There are several other enzyme superfamilies from which an oxaloacetate decarboxylase has emerged. Pyruvate kinase possesses an intrinsic oxaloacetate decarboxylase activity owing to its ability to stabilize a pyruvate enolate intermediate, but oxaloacetate is not considered its physiological substrate (39, 40). The malic enzyme catalyzes oxaloacetate decarboxylation as the second partial reaction in the conversion of malate to CO2 plus pyruvate with the reduction of NAD to NADH (41). CitM within the malic enzyme family has evolved to function in a specialized citrate degradation pathway in a small group of Gram- positive bacteria (42). The CitM cannot convert malate to oxaloacetate but it does decarboxylate oxaloacetate at an efficiency of kcat = 20 s−1 and Km = 0.5 mM using the same catalytic residues of the malic enzyme. The catalytic residues of CitM and the malic enzyme (43) are depicted in Figure 8 along with two possible pathways for the catalyzed decarboxylation. As with PA4872, a Mg+2 cofactor is used along with several electropositive active residues to bind the α-keto acid moiety. There are however distinct differences in catalytic mechanism. Firstly, the carboxylate is oriented for the dissociation by binding to an asparagine side chain and an internal water molecule. Secondly, a tyrosine residue is positioned close to the C(3) so that it might function as the acid catalyst (pathway a). Alternatively, the Lys residue that engages in hydrogen bond formation with the substrate C(2)=O may transfer its proton as the reaction proceeds (pathway b). Despite its seemingly more sophisticated catalytic site, the catalytic efficiency of CitM is significantly lower than that of PA4872.

A third known “dedicated” oxaloacetate decarboxylase is the oxaloacetate decarboxylase Na+ pump present in a wide range of bacterial species. This membrane protein system catalyzes the transfer of the C(3) carboxyl group of oxaloacetate to a biotin prosthetic group and the decarboxylation of the carboxybiotin, coupled to Na+ translocation. The recent crystal structure of the enzyme shows that the Zn2+-dependent oxaloacetate decarboxylase domain adopts an α/β barrel fold, but otherwise the catalytic mechanism is entirely different than that of PA4872 (44); a catalytic lysine residue serves as the acceptor of the CO2 from oxaloacetate and transfers it to biotin, which induces the sodium translocation.

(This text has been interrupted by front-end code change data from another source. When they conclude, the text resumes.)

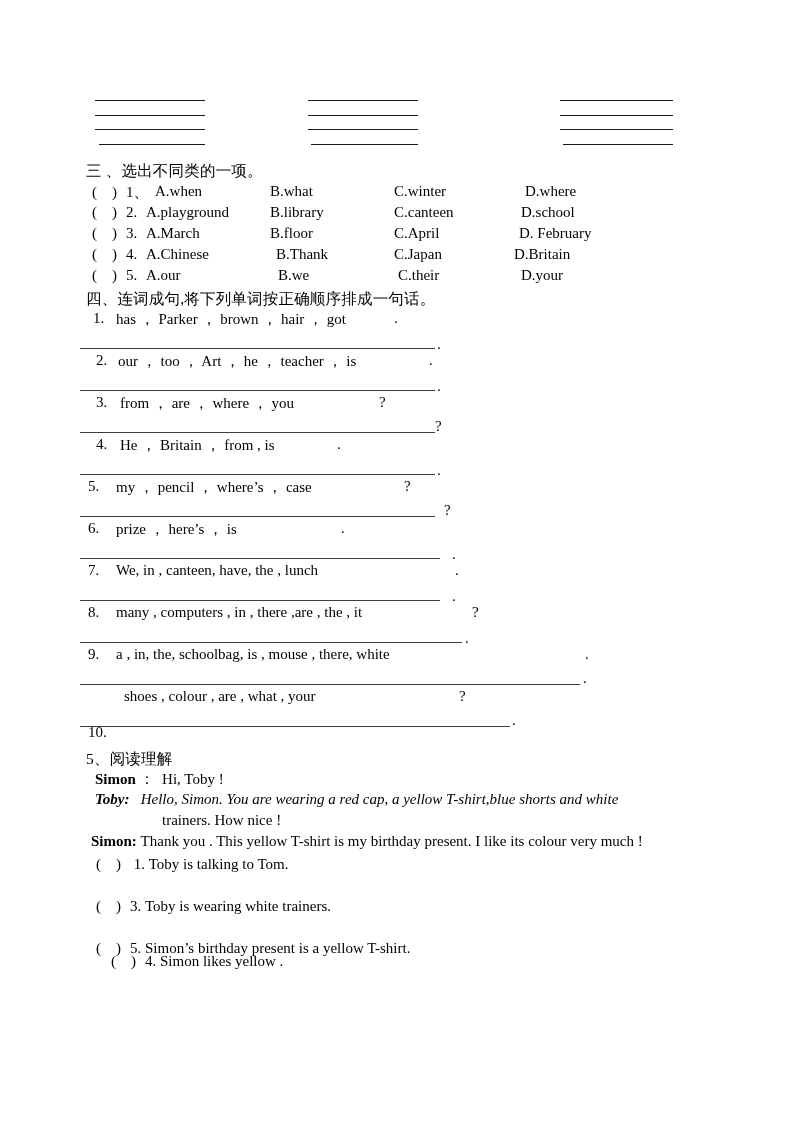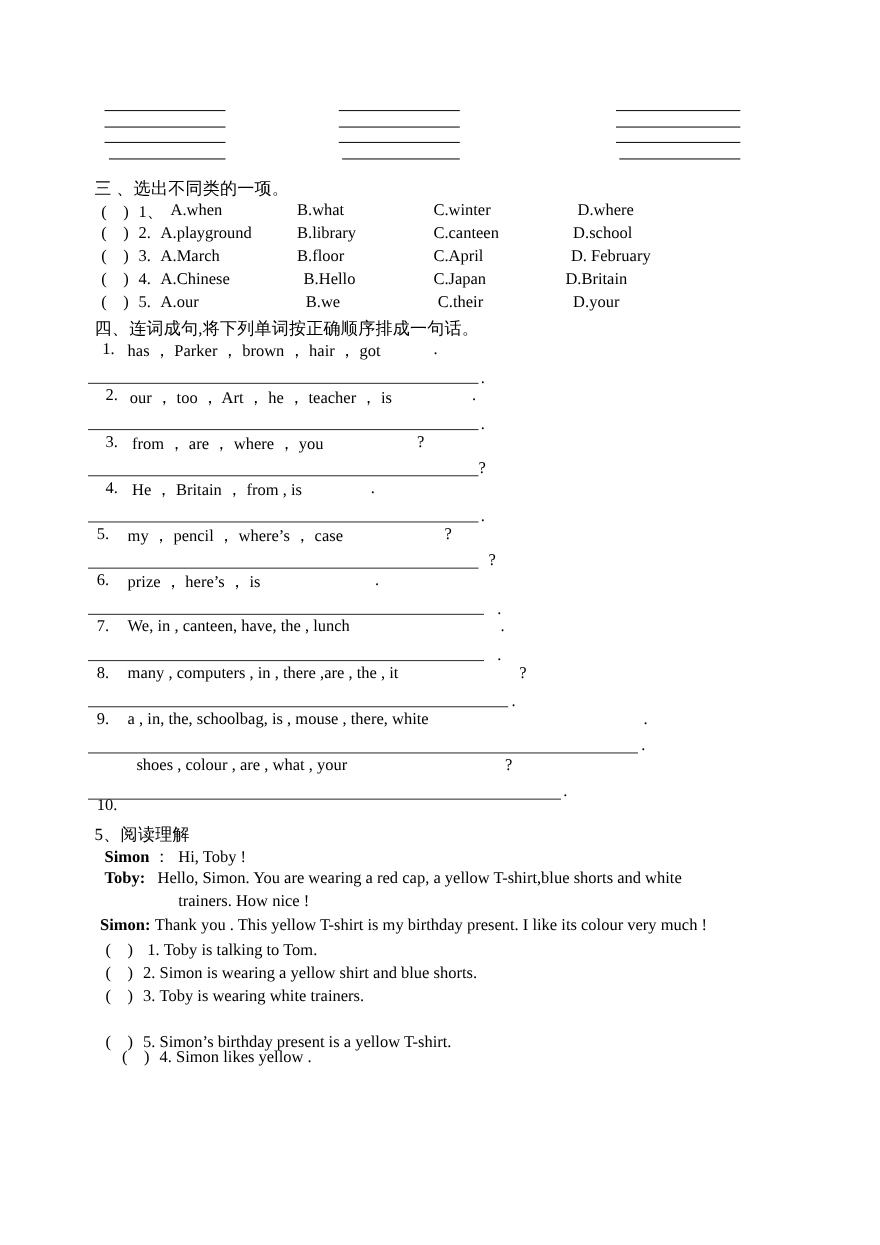--- a/index.html
+++ b/index.html
@@ -153,7 +153,7 @@
     <span class="mc-paren">(&nbsp;&nbsp;&nbsp;&nbsp;)</span><span class="mc-num">4.</span>
   </div>
   <div class="opt" style="left:146px; top:246px;">A.Chinese</div>
-  <div class="opt" style="left:276px; top:246px;">B.Hello</div>
+  <div class="opt" style="left:276px; top:246px;">B.Thank</div>
   <div class="opt" style="left:394px; top:246px;">C.Japan</div>
   <div class="opt" style="left:514px; top:246px;">D.Britain</div>
 

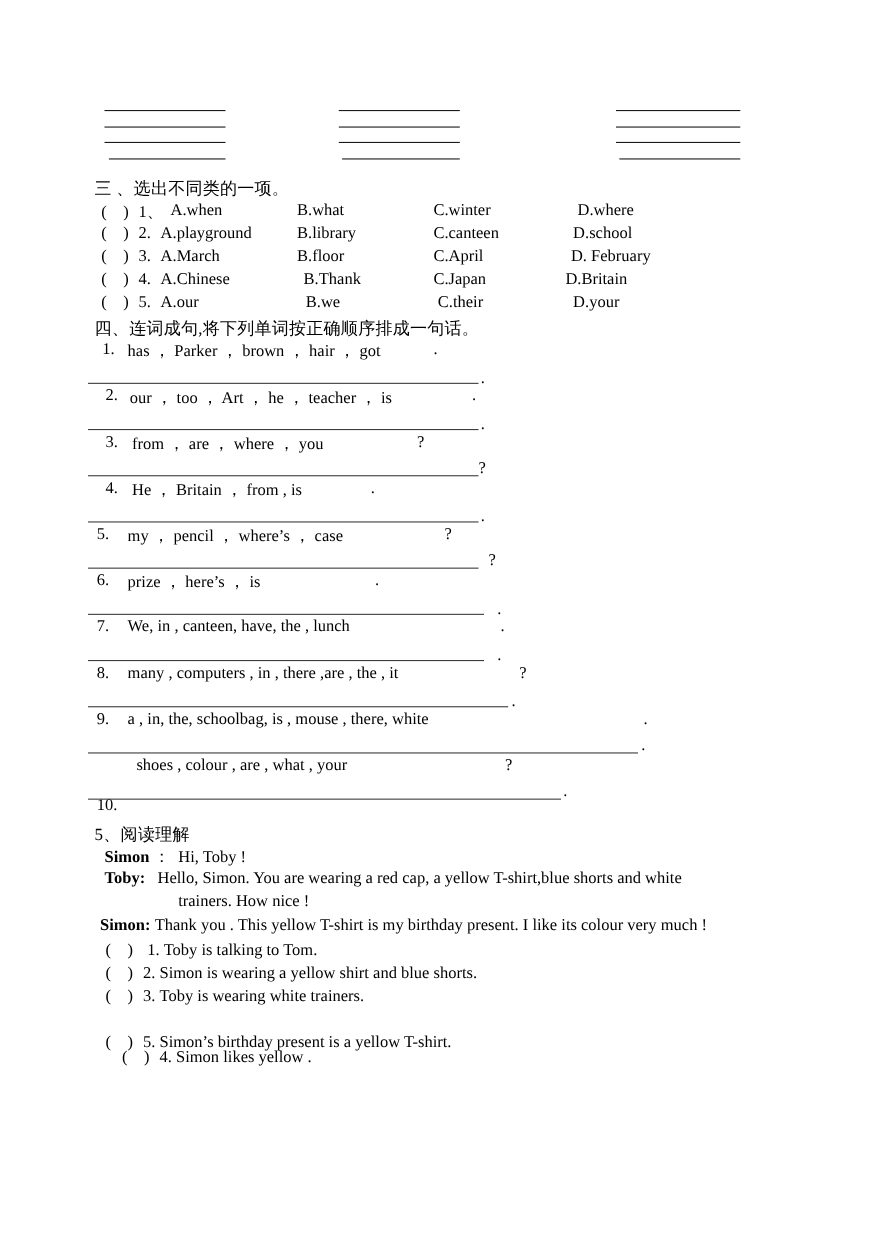--- a/index.html
+++ b/index.html
@@ -233,7 +233,7 @@
     <b>Simon</b><span> ：</span>&nbsp;&nbsp;<span>Hi, Toby !</span>
   </div>
 
-  <div class="dlg" style="left:95px; top:791px;">
+  <div class="dlg" style="left:95px; top:791px;font-style:italic;">
     <b>Toby:</b>&nbsp;&nbsp;&nbsp;<span>Hello, Simon. You are wearing a red cap, a yellow T-shirt,blue shorts and white</span>
   </div>
 

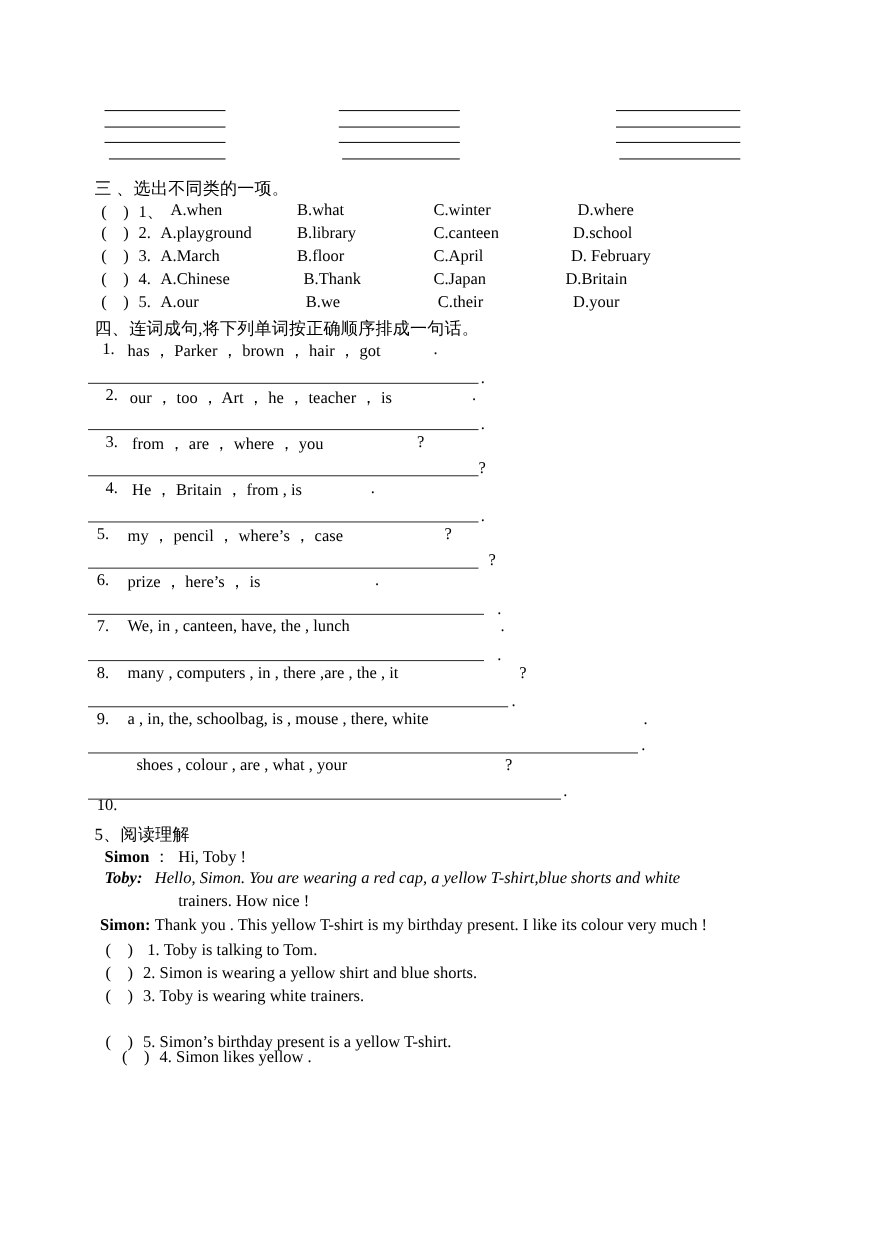--- a/index.html
+++ b/index.html
@@ -249,9 +249,6 @@
     <span class="tf-paren">(&nbsp;&nbsp;&nbsp;&nbsp;)</span><span> 1.</span>&nbsp;<span>Toby is talking to Tom.</span>
   </div>
 
-  <div class="tf-row" style="left:96px; top:877px;">
-    <span class="tf-paren">(&nbsp;&nbsp;&nbsp;&nbsp;)</span><span>2.</span>&nbsp;<span>Simon is wearing a yellow shirt and blue shorts.</span>
-  </div>
 
   <div class="tf-row" style="left:96px; top:898px;">
     <span class="tf-paren">(&nbsp;&nbsp;&nbsp;&nbsp;)</span><span>3.</span>&nbsp;<span>Toby is wearing white trainers.</span>

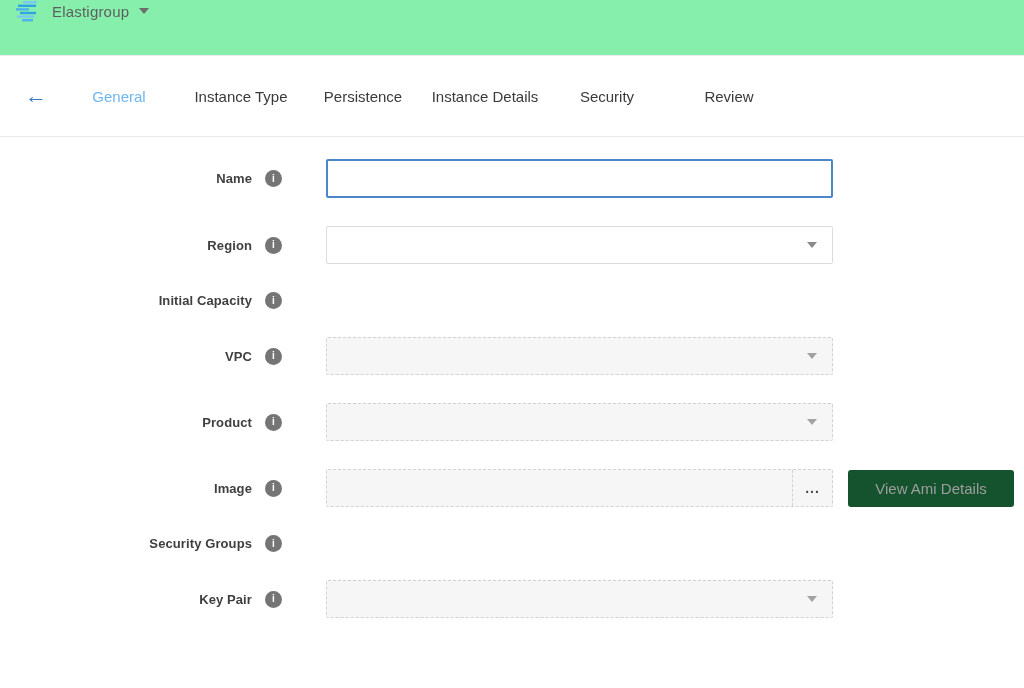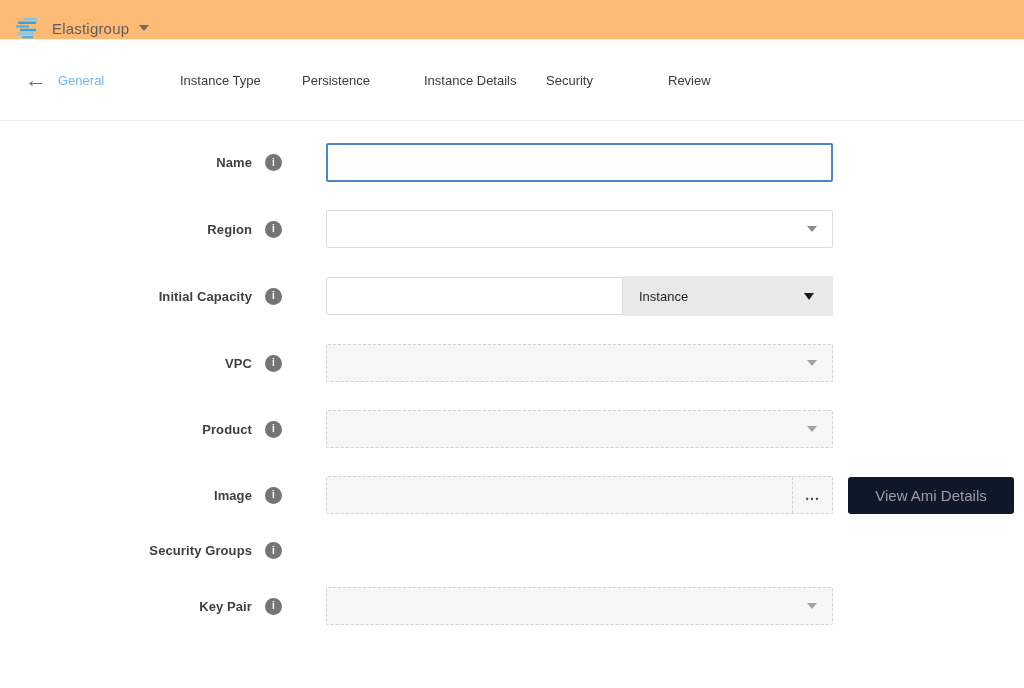--- a/index.html
+++ b/index.html
@@ -7,8 +7,8 @@
     font-family:"Liberation Sans", sans-serif; }
 
   
-  .topbar { height:40px; display:flex; align-items:flex-end; padding:0 16px;
-    border-bottom:1px solid #ececec; background:#fdba74; }
+  .topbar { height:56px; display:flex; align-items:flex-start; padding:0 16px;
+    border-bottom:1px solid #ececec; background:#86efac; }
   .brand { display:flex; align-items:center; gap:10px; cursor:pointer; }
   .brand-name { font-size:15px; color:#5e5e5e; letter-spacing:.2px; }
   .caret { width:0; height:0; border-left:5px solid transparent;

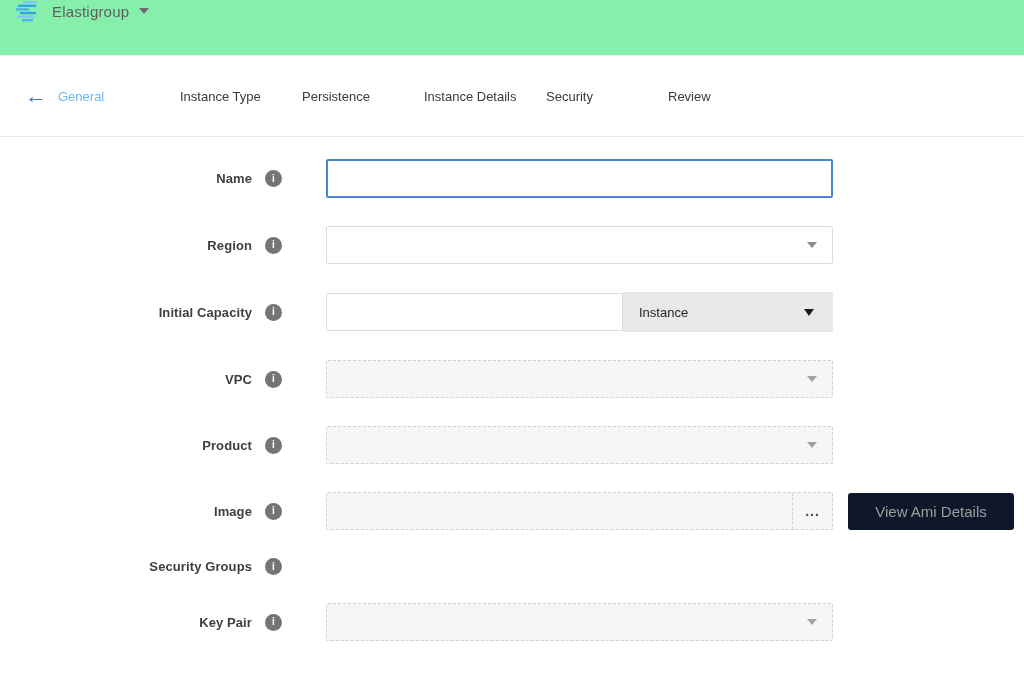--- a/index.html
+++ b/index.html
@@ -19,7 +19,7 @@
     border-bottom:1px solid #e9e9e9; background:#fff; }
   .back-btn { width:44px; background:none; border:none; color:#3b78c3;
     font-size:22px; cursor:pointer; line-height:1; text-align:center; }
-  .tab { width:122px; text-align:left; font-size:13px; color:#3a3a3a;
+  .tab { width:122px; text-align:center; font-size:15px; color:#3a3a3a;
     cursor:pointer; white-space:nowrap; }
   .tab.active { color:#6fb6f2; }
 

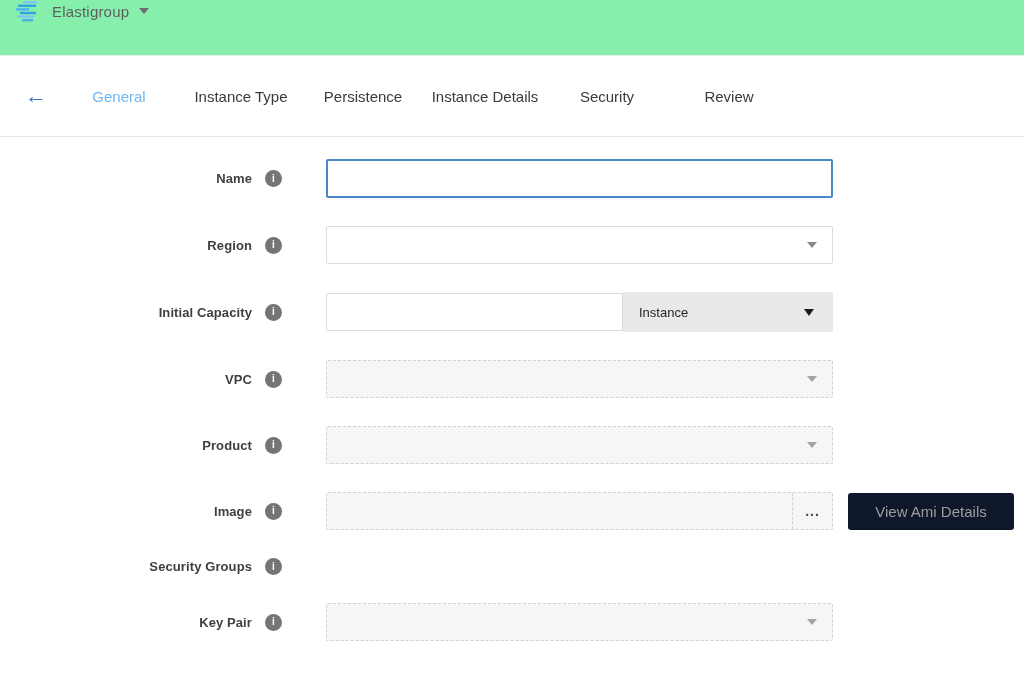--- a/index.html
+++ b/index.html
@@ -130,13 +130,6 @@
           <i>i</i>
         </span>
     </div>
-    <div class="ctrl">
-      <input class="cap-input" type="text" value="" style="">
-      <div class="unit-select">
-        <span>Instance</span>
-        <span class="sel-caret"></span>
-      </div>
-    </div>
   </div>
 
   <div class="row">

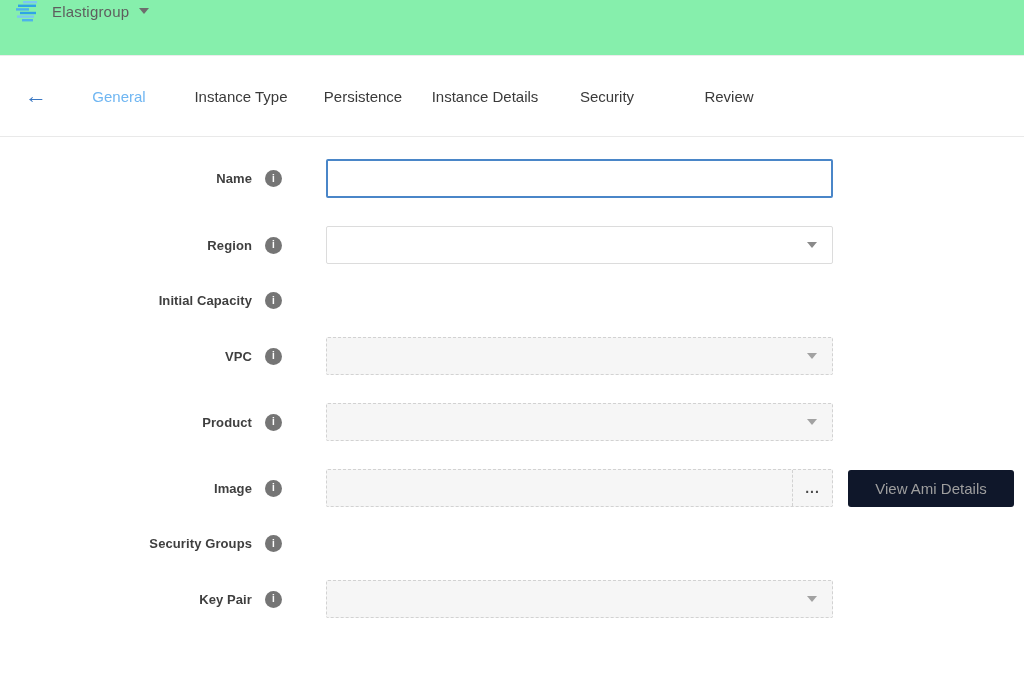--- a/index.html
+++ b/index.html
@@ -64,7 +64,7 @@
     background:transparent; color:#4a4a4a; font-size:14px; font-weight:700;
     letter-spacing:1px; display:flex; align-items:center; justify-content:center; }
 
-  .ghost-btn { margin-left:15px; width:166px; height:37px; background:#0f172a;
+  .ghost-btn { margin-left:15px; width:166px; height:37px; background:#14532d;
     border:none; border-radius:3px; color:#9e9e9e; font-size:15px; }
 </style>
 </head>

A fourth dedicated oxaloacetate decarboxylase from Pseudomonas species has been characterized. This large (~600 amino acids) 3-domain decarboxylase is found in a wide range of Gram-negative bacteria, including the same species of bacteria that produce the PA4872 family members. Although the structure of this enzyme has not been determined, the stereochemistry of the protonation with inversion at C(3) has been reported (45) as well as the results from an in depth examination of transition state structure, metal cofactor activation and pH effects (46).

PA4872-like species distribution and biological function

PA4872 orthologs are found in all deposited Pseudomonad genomes (genus of γ-proteobacteria) and in only a few other Gram-negative bacteria. The most distinguishing sequence features in this group of enzymes is the invariant His235-Ser27 (or Thr) pair, the lack of the conserved lysine that regulates the closure of the gating active site loop, and the very different sequence of the gating loop compared with other enzymes in the PEP mutase/isocitrate lyase superfamily (Figure 4). Two of the Pseudomonad species each have a strain that contain two copies of the gene (paralogs), well separated within the genome. One paralog shares high sequence identity with PA4872 (>70%) while the other shares 50-60% identity. The identity level of both paralogs within a genome is sufficiently high to indicate the same chemical function although their substrate specificity may vary. Within the Pseudomonad group the sequence identity between PA4872 and the closest homologues is 70-99 %. Outside of the Pseudomonad group it is in the 70-80% range for Chromohalobacter salexigens, Reinekea sp. MED297 and Marinomonas sp. MWYL1, but drops to the 50-52% for Rhodopseudomonas palustris strains (genus of α-proteobacteria), 44-47% for Bradyrhizobium strains (α-division) and down to 40% for the Burkholderia xenovorans (β- division). Importantly, B. xenovorans is the only species of the many Burkholderia species whose genome sequences have been determined that contains a PA4872 ortholog. This was confirmed by a BLAST search of the Burkholderiaceae group using the B. xenovorans as query that showed only lyase sequences (clearly identified by the active site gating loop sequence) at 30-36% identity.

The second PA4872-like copy is found in Pseudomonas fluorescens PfO-1 and in Pseudomonas putida W619 but in no other reported species. This paralog is expected to have identical substrate specificity in both organisms because the sequence identity between the two is 84%.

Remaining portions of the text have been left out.